• _GOAL OF THE EXERCISE_
Among the entries below, how many lines hold "Someone"? Reply with the number only.
....
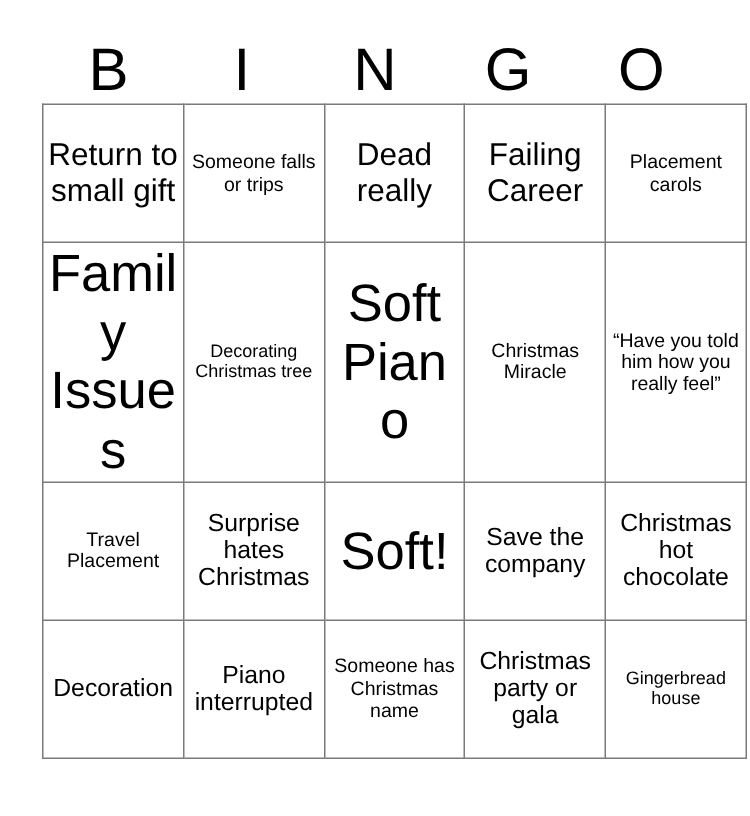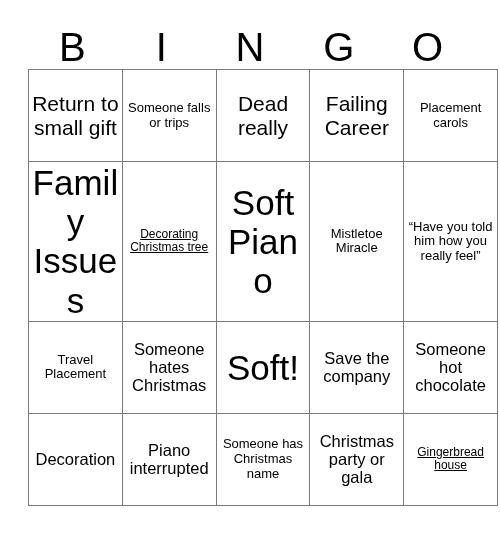--- a/index.html
+++ b/index.html
@@ -60,21 +60,21 @@
     color: #000000;
     word-wrap: break-word;
     overflow-wrap: break-word;
   }
 
   
   .sz-xl  { font-size: 35px; }
   .sz-lg  { font-size: 21px; }
   .sz-md  { font-size: 16.5px; }
   .sz-sm  { font-size: 13px; }
-  .sz-xs  { font-size: 12px; text-decoration: underline; }
+  .sz-xs  { font-size: 12px; }
 </style>
 </head>
 <body>
 
 <div id="bingo-card">
 
   <div id="header-row">
     <div class="header-letter">B</div>
     <div class="header-letter">I</div>
     <div class="header-letter">N</div>
@@ -88,29 +88,29 @@
         <td class="sz-lg">Return to small gift</td>
         <td class="sz-sm">Someone falls or trips</td>
         <td class="sz-lg">Dead really</td>
         <td class="sz-lg">Failing Career</td>
         <td class="sz-sm">Placement carols</td>
       </tr>
       <tr>
         <td class="sz-xl">Family Issues</td>
         <td class="sz-xs">Decorating Christmas tree</td>
         <td class="sz-xl">Soft Piano</td>
-        <td class="sz-sm">Mistletoe Miracle</td>
+        <td class="sz-sm">Christmas Miracle</td>
         <td class="sz-sm">“Have you told him how you really feel”</td>
       </tr>
       <tr>
         <td class="sz-sm">Travel Placement</td>
-        <td class="sz-md">Someone hates Christmas</td>
+        <td class="sz-md">Surprise hates Christmas</td>
         <td class="sz-xl">Soft!</td>
         <td class="sz-md">Save the company</td>
-        <td class="sz-md">Someone hot chocolate</td>
+        <td class="sz-md">Christmas hot chocolate</td>
       </tr>
       <tr>
         <td class="sz-md">Decoration</td>
         <td class="sz-md">Piano interrupted</td>
         <td class="sz-sm">Someone has Christmas name</td>
         <td class="sz-md">Christmas party or gala</td>
         <td class="sz-xs">Gingerbread house</td>
       </tr>
     </tbody>
   </table>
....
• _YOUR SOLUTION_
4